_Directions for this task_: Looking at the listing below, retype exactly the lines starting at the one containing "text: 等信息 ->" and ending at the one containing "text: 或者未按照排污许可证要求管理所产生的工业固体废物或者 ->", both included, and nothing else.

_Record excerpts_:
*** Begin section ***

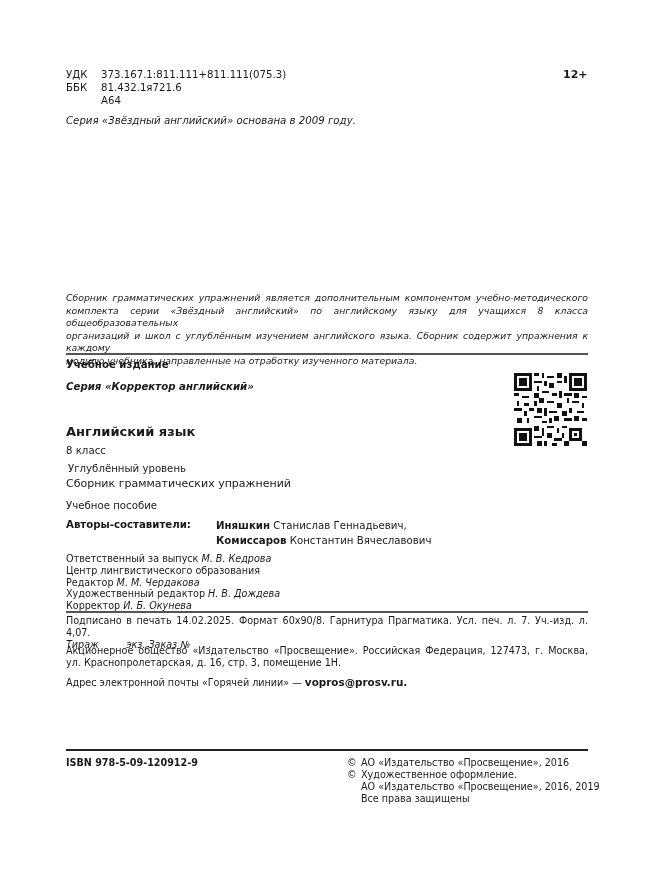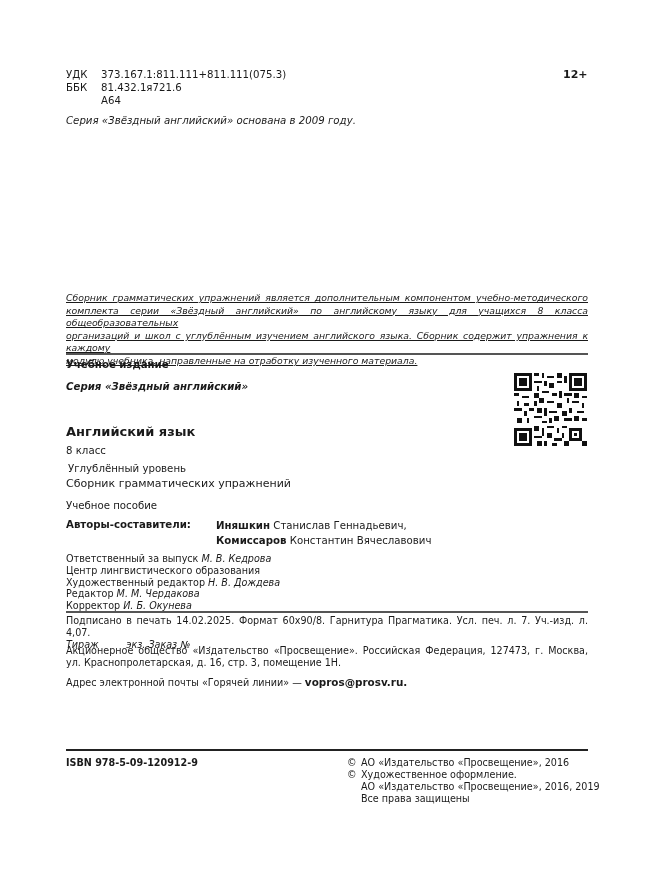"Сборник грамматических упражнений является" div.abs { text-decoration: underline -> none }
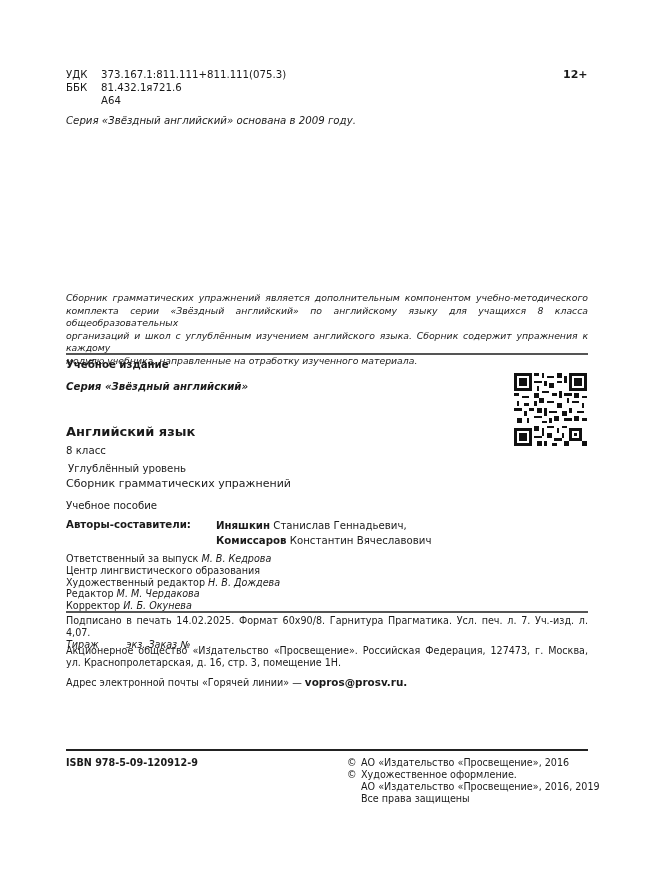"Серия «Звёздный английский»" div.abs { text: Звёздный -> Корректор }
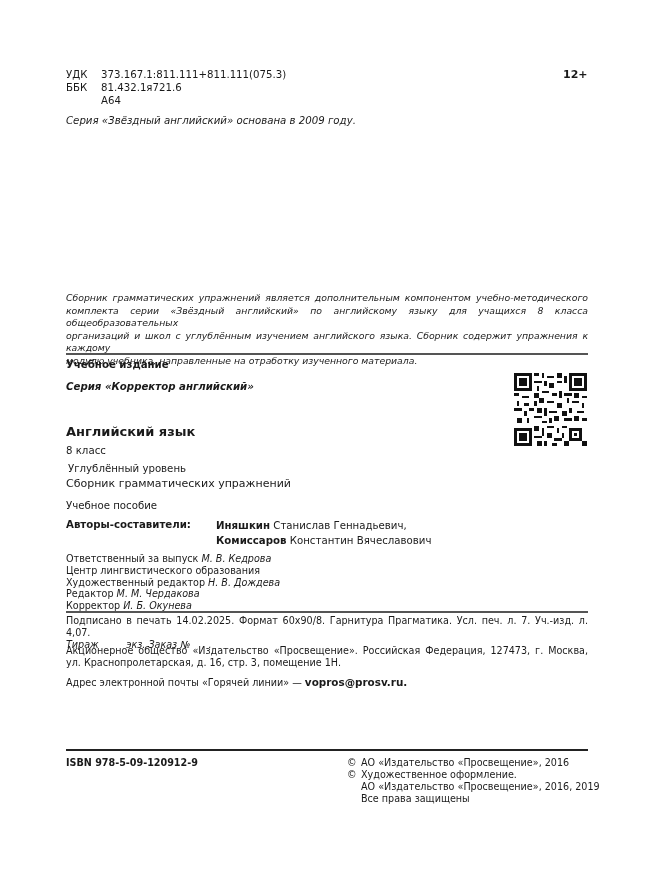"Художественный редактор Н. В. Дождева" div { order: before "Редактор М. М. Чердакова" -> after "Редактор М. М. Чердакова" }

*** End section ***
*** Begin section ***

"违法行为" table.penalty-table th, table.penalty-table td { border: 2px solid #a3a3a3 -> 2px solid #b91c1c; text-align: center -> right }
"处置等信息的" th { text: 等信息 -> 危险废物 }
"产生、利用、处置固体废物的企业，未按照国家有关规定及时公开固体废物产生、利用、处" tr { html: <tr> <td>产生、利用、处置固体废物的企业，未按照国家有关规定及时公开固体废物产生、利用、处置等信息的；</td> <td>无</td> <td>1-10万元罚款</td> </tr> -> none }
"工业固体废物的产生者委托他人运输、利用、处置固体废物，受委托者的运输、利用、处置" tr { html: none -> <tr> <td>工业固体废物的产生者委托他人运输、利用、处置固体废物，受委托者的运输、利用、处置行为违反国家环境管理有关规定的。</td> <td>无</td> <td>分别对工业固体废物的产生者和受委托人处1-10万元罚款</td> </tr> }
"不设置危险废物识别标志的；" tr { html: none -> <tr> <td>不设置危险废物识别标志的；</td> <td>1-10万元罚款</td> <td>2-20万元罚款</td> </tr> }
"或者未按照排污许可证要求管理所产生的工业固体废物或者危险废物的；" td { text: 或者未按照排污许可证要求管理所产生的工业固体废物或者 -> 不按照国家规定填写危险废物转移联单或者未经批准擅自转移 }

*** End section ***
*** Begin section ***

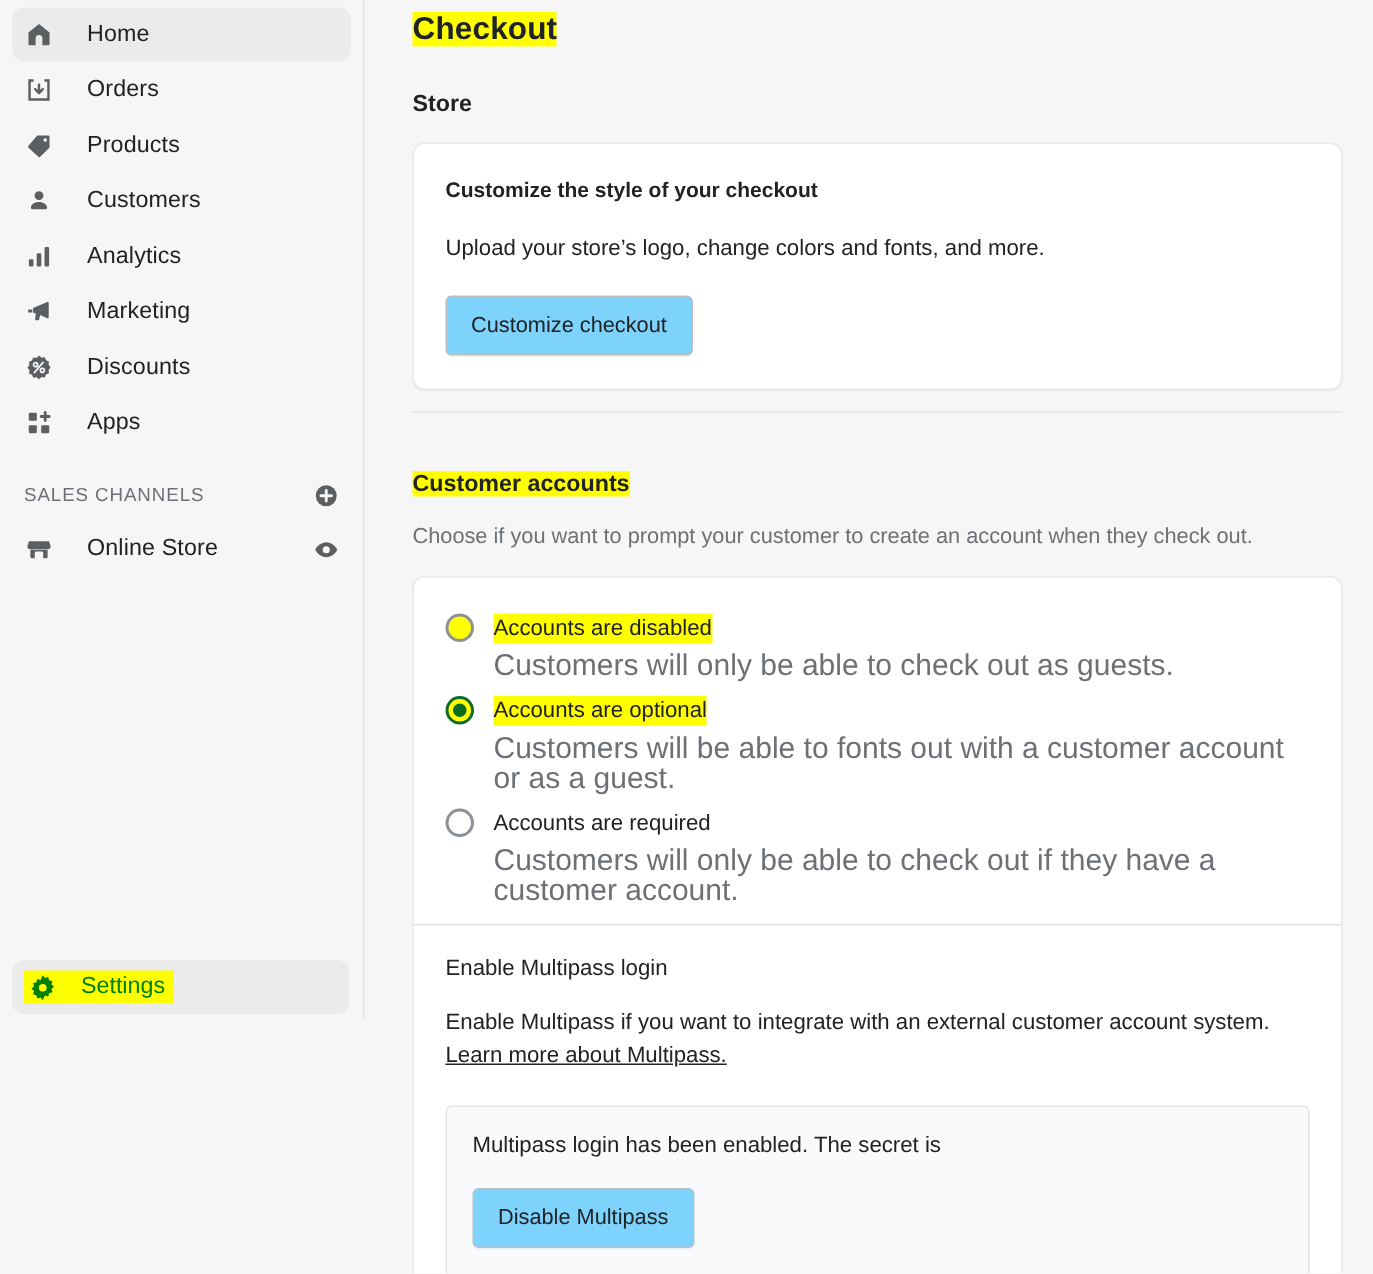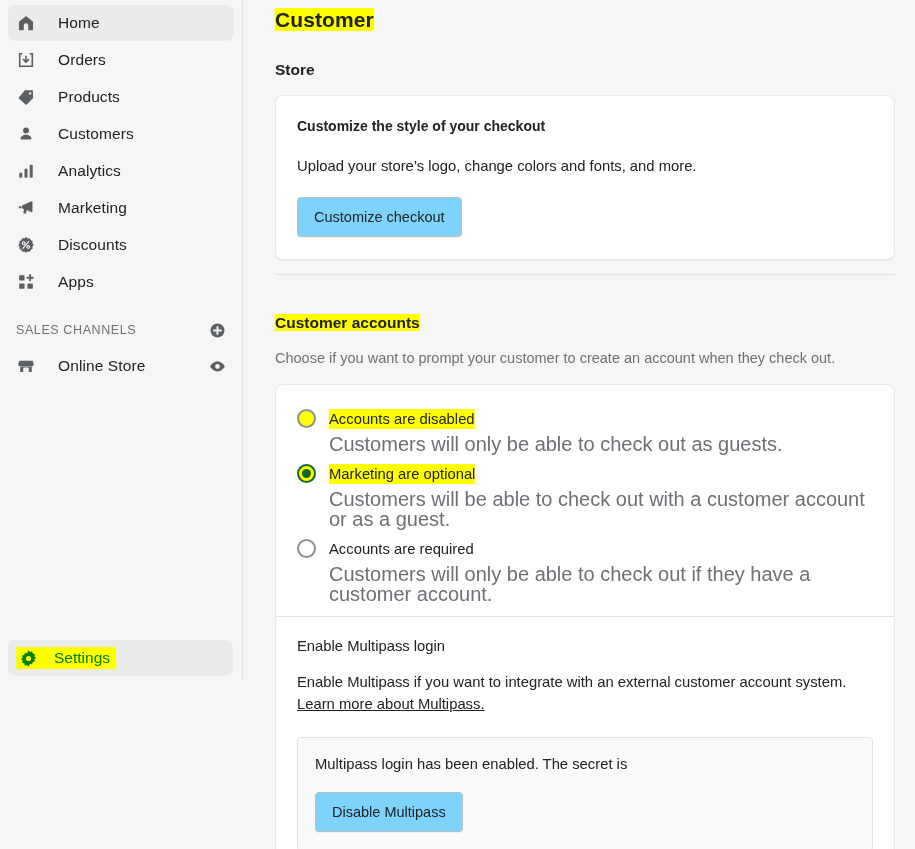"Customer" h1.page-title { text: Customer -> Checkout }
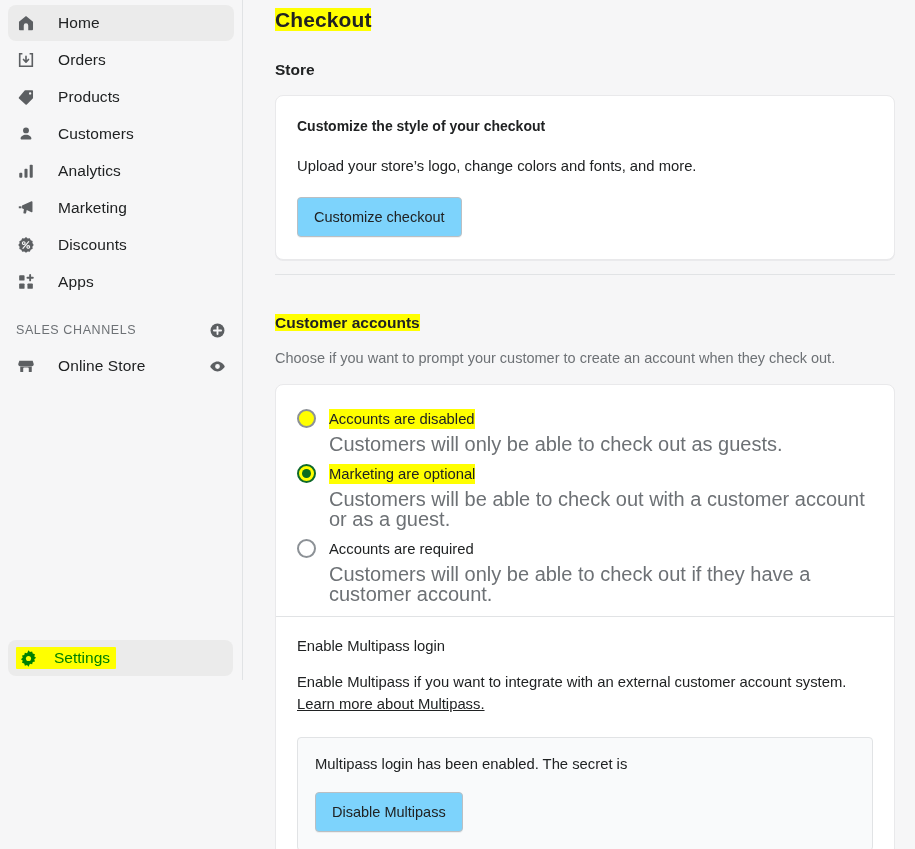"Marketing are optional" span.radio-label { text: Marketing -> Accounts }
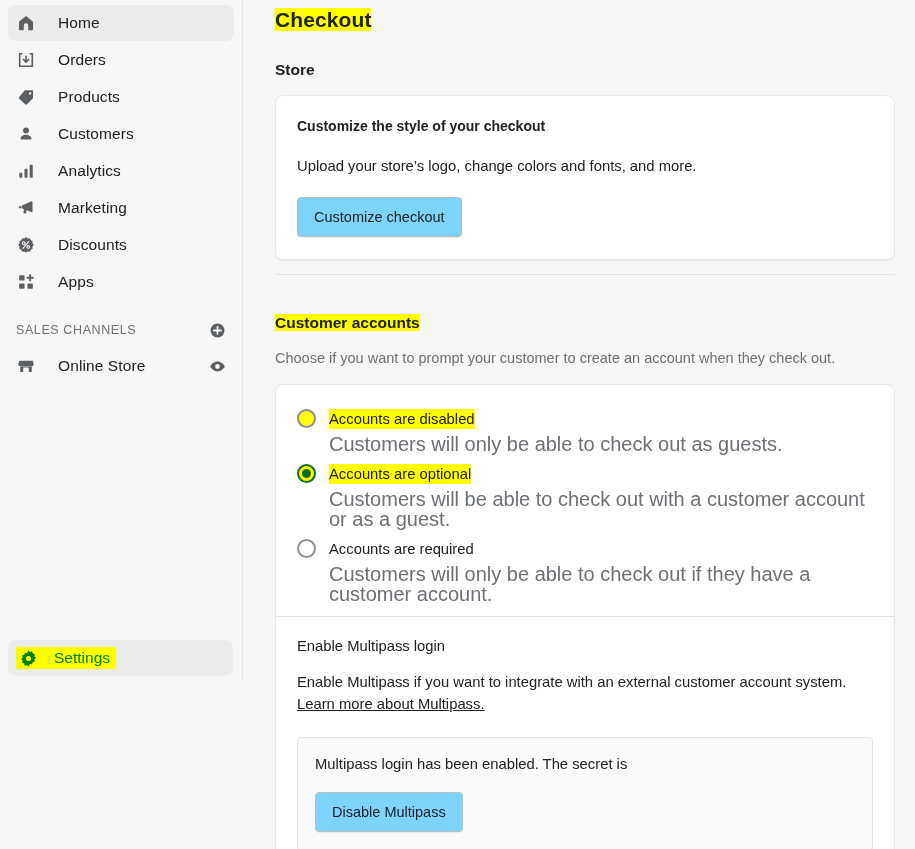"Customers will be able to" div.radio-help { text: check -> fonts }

*** End section ***

_Task output_:
"处置等信息的" th { text: 等信息 -> 危险废物 }
"产生、利用、处置固体废物的企业，未按照国家有关规定及时公开固体废物产生、利用、处" tr { html: <tr> <td>产生、利用、处置固体废物的企业，未按照国家有关规定及时公开固体废物产生、利用、处置等信息的；</td> <td>无</td> <td>1-10万元罚款</td> </tr> -> none }
"工业固体废物的产生者委托他人运输、利用、处置固体废物，受委托者的运输、利用、处置" tr { html: none -> <tr> <td>工业固体废物的产生者委托他人运输、利用、处置固体废物，受委托者的运输、利用、处置行为违反国家环境管理有关规定的。</td> <td>无</td> <td>分别对工业固体废物的产生者和受委托人处1-10万元罚款</td> </tr> }
"不设置危险废物识别标志的；" tr { html: none -> <tr> <td>不设置危险废物识别标志的；</td> <td>1-10万元罚款</td> <td>2-20万元罚款</td> </tr> }
"或者未按照排污许可证要求管理所产生的工业固体废物或者危险废物的；" td { text: 或者未按照排污许可证要求管理所产生的工业固体废物或者 -> 不按照国家规定填写危险废物转移联单或者未经批准擅自转移 }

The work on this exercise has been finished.